A declaração é mais uma evidência do acirramento do clima político interno, com a oposição culpando diretamente o Planalto pelos impactos econômicos internacionais. Ao mesmo tempo, especialistas alertam para o risco de uso político-eleitoral das relações exteriores, algo que pode comprometer a imagem do Brasil no cenário global.
Inelegibilidade de Jair Bolsonaro: o obstáculo ignorado
O discurso de Flávio ignora, propositalmente ou não, o impedimento jurídico que pesa sobre Jair Bolsonaro, declarado inelegível pelo Tribunal Superior Eleitoral em duas ações distintas:
- Reunião com embaixadores (julho de 2022): considerada abuso de poder político e uso indevido dos meios de comunicação, ao atacar o sistema eleitoral sem apresentar provas.
- Comemorações do Bicentenário da Independência (setembro de 2022): configuraram uso indevido da máquina pública para promoção pessoal durante o período eleitoral.
Ambas as decisões tornaram Bolsonaro inelegível até 2030, o que, na prática, inviabilizaria sua candidatura em 2026 — salvo uma eventual reversão judicial ou aprovação de anistia pelo Congresso, medida considerada controversa e de alto custo político.

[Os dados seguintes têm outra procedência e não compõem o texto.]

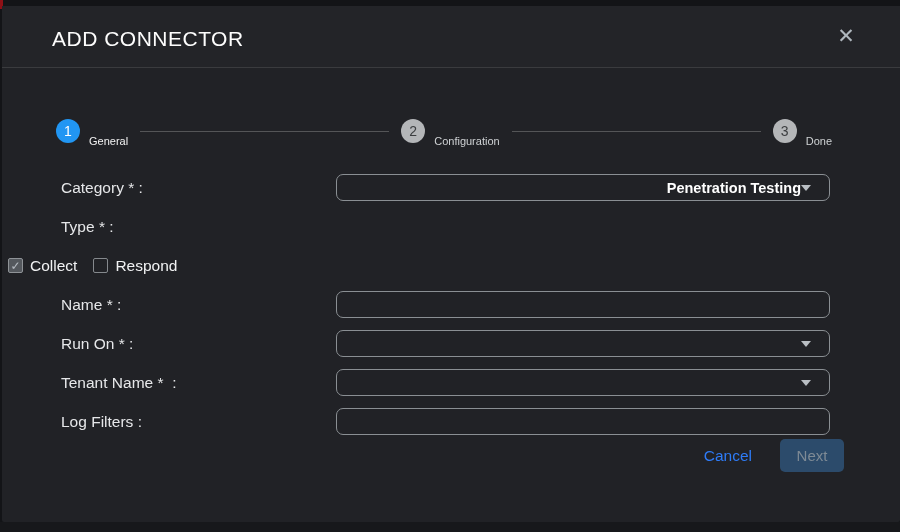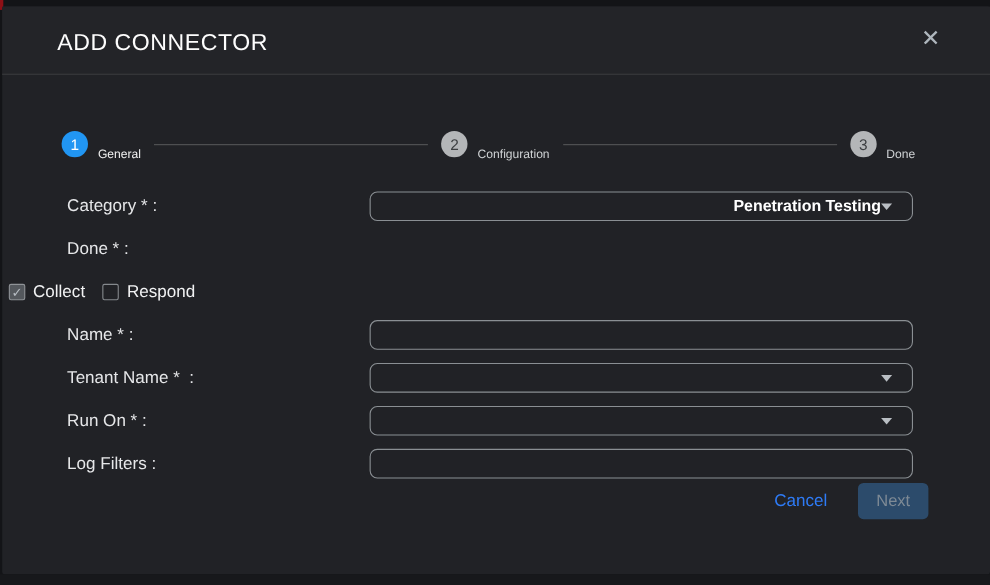--- a/index.html
+++ b/index.html
@@ -123,21 +123,21 @@
       <div class="frow-label">Category * :</div>
       <div class="frow-field">
         <div class="field-box select-box">
           <span>Penetration Testing</span>
           <span class="caret"></span>
         </div>
       </div>
     </div>
 
     <div class="frow">
-      <div class="frow-label">Done * :</div>
+      <div class="frow-label">Type * :</div>
     </div>
 
     <div class="frow">
       <div class="frow-field">
         <div class="cb-group">
           <div class="cb-item">
             <span class="cb checked" id="cb-collect">✓</span>
             <span class="cb-label">Collect</span>
           </div>
           <div class="cb-item">
@@ -149,31 +149,31 @@
     </div>
 
     <div class="frow">
       <div class="frow-label">Name * :</div>
       <div class="frow-field">
         <input class="field-box" type="text" value="" style="">
       </div>
     </div>
 
     <div class="frow">
-      <div class="frow-label">Tenant Name *  :</div>
+      <div class="frow-label">Run On * :</div>
       <div class="frow-field">
         <div class="field-box select-box">
           <span></span>
           <span class="caret"></span>
         </div>
       </div>
     </div>
 
     <div class="frow">
-      <div class="frow-label">Run On * :</div>
+      <div class="frow-label">Tenant Name *  :</div>
       <div class="frow-field">
         <div class="field-box select-box">
           <span></span>
           <span class="caret"></span>
         </div>
       </div>
     </div>
 
     <div class="frow">
       <div class="frow-label">Log Filters :</div>

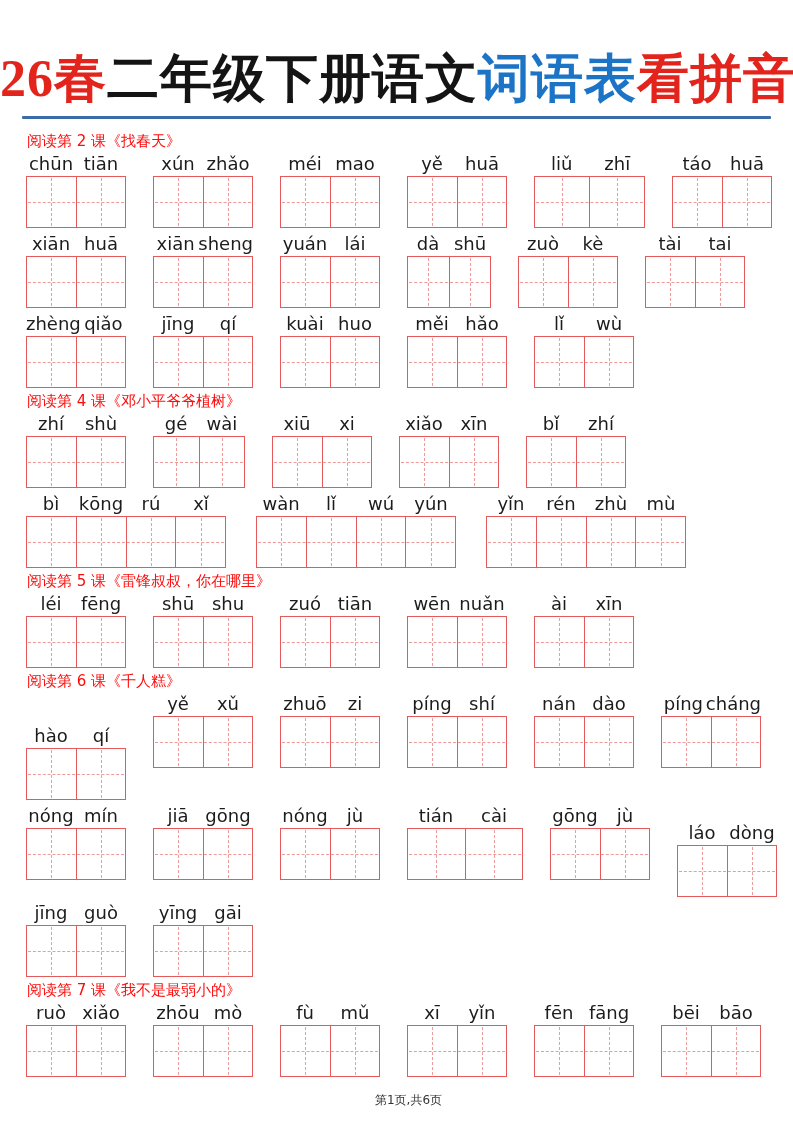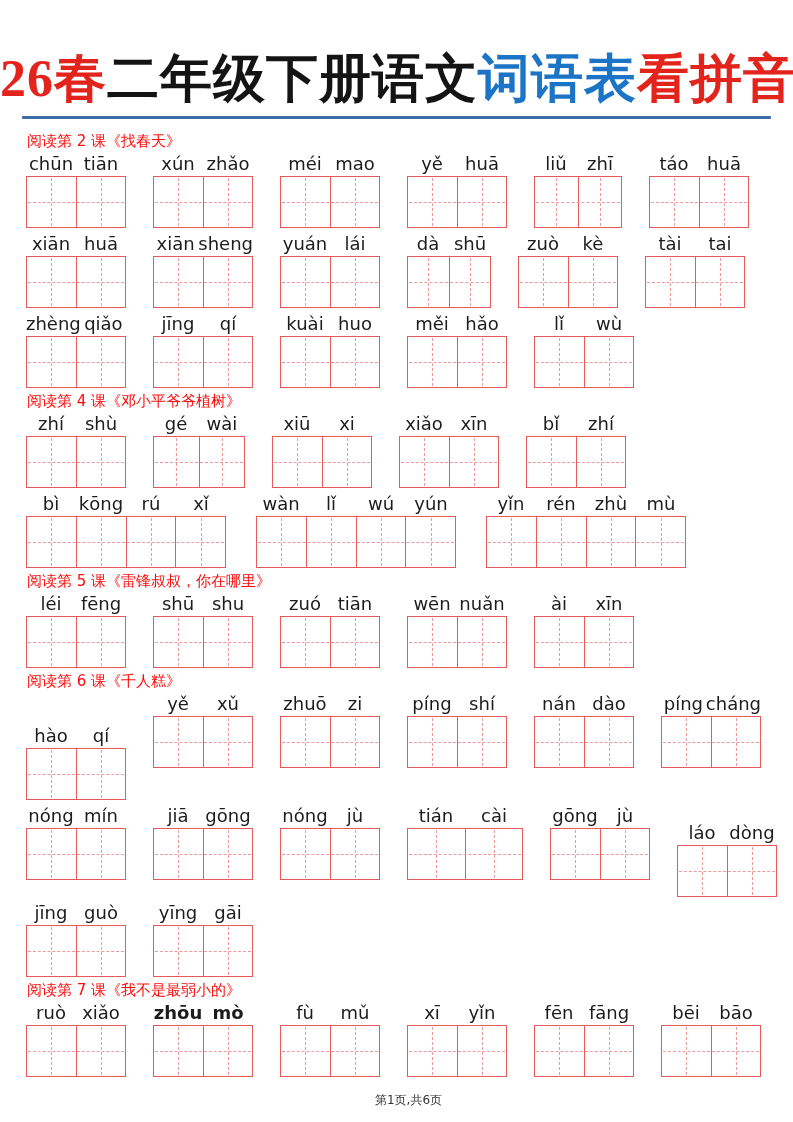--- a/index.html
+++ b/index.html
@@ -132,21 +132,21 @@
         <div class="word-block" style="width: 100px;">
           <div class="pinyin-row">
             <span>yě</span>
             <span>huā</span>
           </div>
           <div class="grid-box">
             <div class="grid-cell"></div>
             <div class="grid-cell"></div>
           </div>
         </div>
-        <div class="word-block" style="width: 88px;">
+        <div class="word-block" style="width: 111px;">
           <div class="pinyin-row">
             <span>liǔ</span>
             <span>zhī</span>
           </div>
           <div class="grid-box">
             <div class="grid-cell"></div>
             <div class="grid-cell"></div>
           </div>
         </div>
         <div class="word-block" style="width: 100px;">
@@ -576,21 +576,21 @@
         <div class="word-block" style="width: 100px;">
           <div class="pinyin-row">
             <span>ruò</span>
             <span>xiǎo</span>
           </div>
           <div class="grid-box">
             <div class="grid-cell"></div>
             <div class="grid-cell"></div>
           </div>
         </div>
-        <div class="word-block" style="width: 100px; font-weight: bold;">
+        <div class="word-block" style="width: 100px;">
           <div class="pinyin-row">
             <span>zhōu</span>
             <span>mò</span>
           </div>
           <div class="grid-box">
             <div class="grid-cell"></div>
             <div class="grid-cell"></div>
           </div>
         </div>
         <div class="word-block" style="width: 100px;">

A defesa do pai e a retórica da injustiça
Ainda na entrevista, Flávio Bolsonaro classificou as decisões do TSE como “esdrúxulas” e reafirmou que Jair Bolsonaro tem o direito de se sentir perseguido:
“Ele está inelegível por duas questões esdrúxulas. Isso não é justiça, é perseguição. É por isso que a imagem do Brasil está sendo arranhada lá fora.”
Esse tipo de discurso encontra eco entre a base bolsonarista, que ainda considera Bolsonaro uma figura central para a política brasileira. No entanto, juristas alertam para os riscos à institucionalidade quando decisões judiciais passam a ser questionadas apenas sob critérios políticos.
A geopolítica da polarização
A declaração de Flávio Bolsonaro escancara como a política externa brasileira tem sido afetada por disputas internas. Ao vincular as tarifas americanas à ausência de Jair Bolsonaro no cenário eleitoral, o senador sinaliza que a diplomacia está sendo condicionada à política doméstica — um movimento perigoso, segundo analistas, que pode isolar o Brasil em negociações comerciais multilaterais.
Além disso, a crise com os EUA é mais uma peça no xadrez da polarização política global. De um lado, o atual governo Lula busca reconstruir pontes com Europa e Ásia; de outro, os bolsonaristas apostam na retomada de alianças com figuras como Trump, Netanyahu e Orbán, compondo um bloco conservador internacional.
Além da crise entre Brasil e EUA
A entrevista de Flávio Bolsonaro à CNN evidencia não apenas a crise entre Brasil e Estados Unidos, mas também a fragilidade institucional causada pela polarização extrema. Ao sugerir que a resolução de uma crise diplomática depende da presença de Jair Bolsonaro nas urnas, o senador abre um perigoso precedente que mistura política externa com interesses eleitorais pessoais.
Com Jair Bolsonaro legalmente impedido de concorrer, resta saber se a oposição insistirá em sua candidatura como bandeira de campanha ou buscará alternativas viáveis dentro do campo conservador. O que é certo é que a eleição de 2026 já começou — e promete ser, mais uma vez, uma disputa acirrada entre narrativas de “salvação” e acusações de “perseguição”.